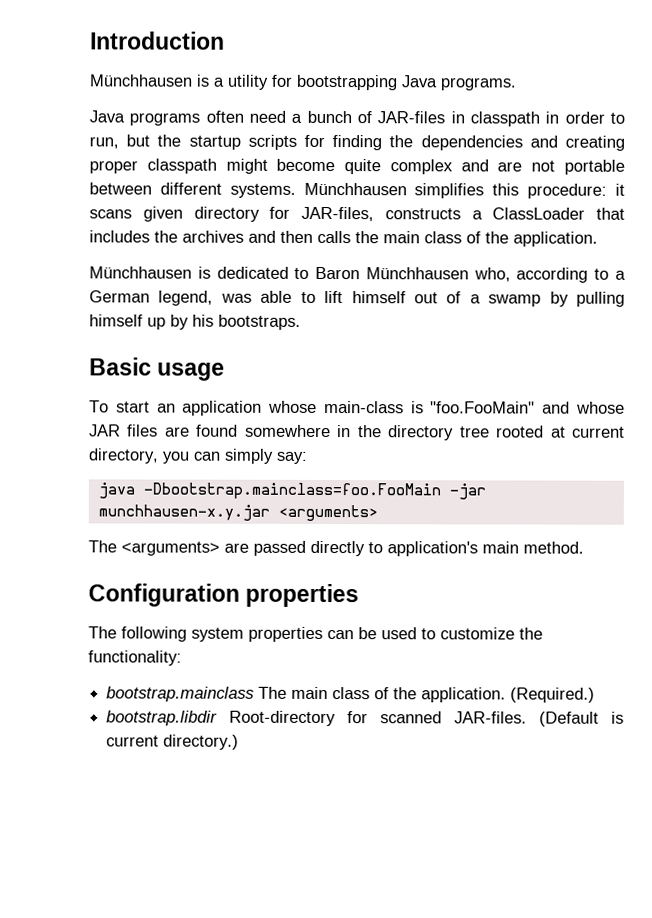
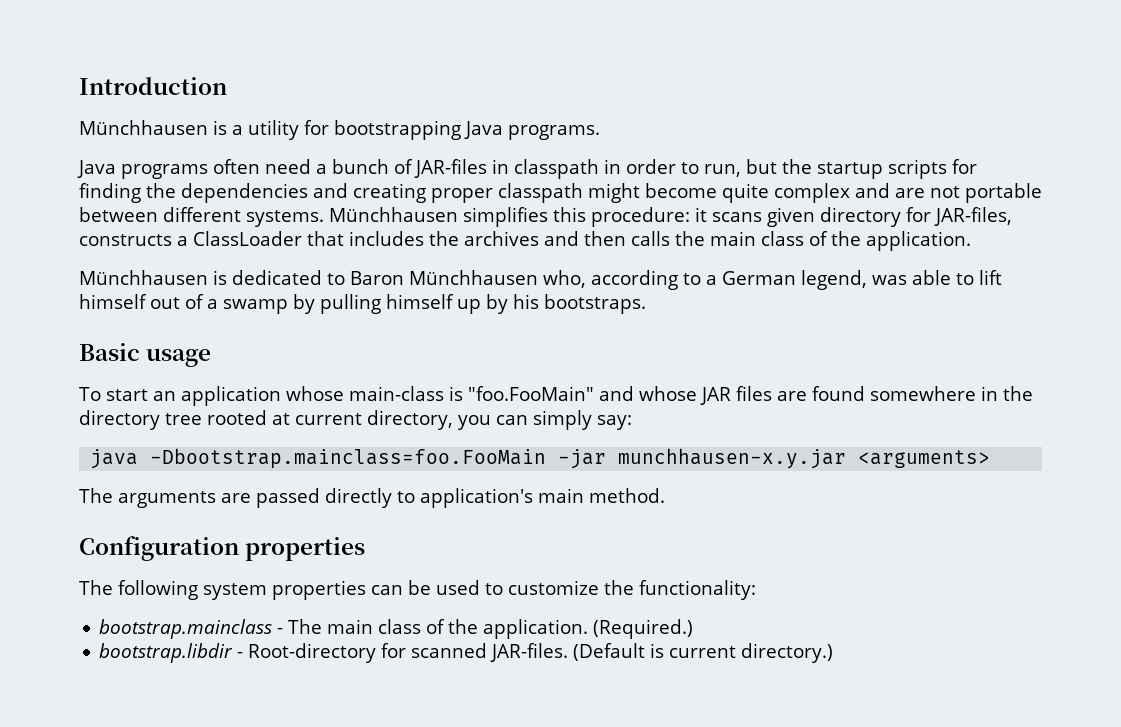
- The <arguments> are passed directly to application's main method.
+ The arguments are passed directly to application's main method.
- bootstrap.mainclass The main class of the application.
+ bootstrap.mainclass - The main class of the application.
- bootstrap.libdir Root-directory for scanned JAR-files.
+ bootstrap.libdir - Root-directory for scanned JAR-files.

[Try it]: Go through the data and gather every line that holds "class".

[Answer area]:
- bootstrap.mainclass The main class of the application.
+ bootstrap.mainclass - The main class of the application.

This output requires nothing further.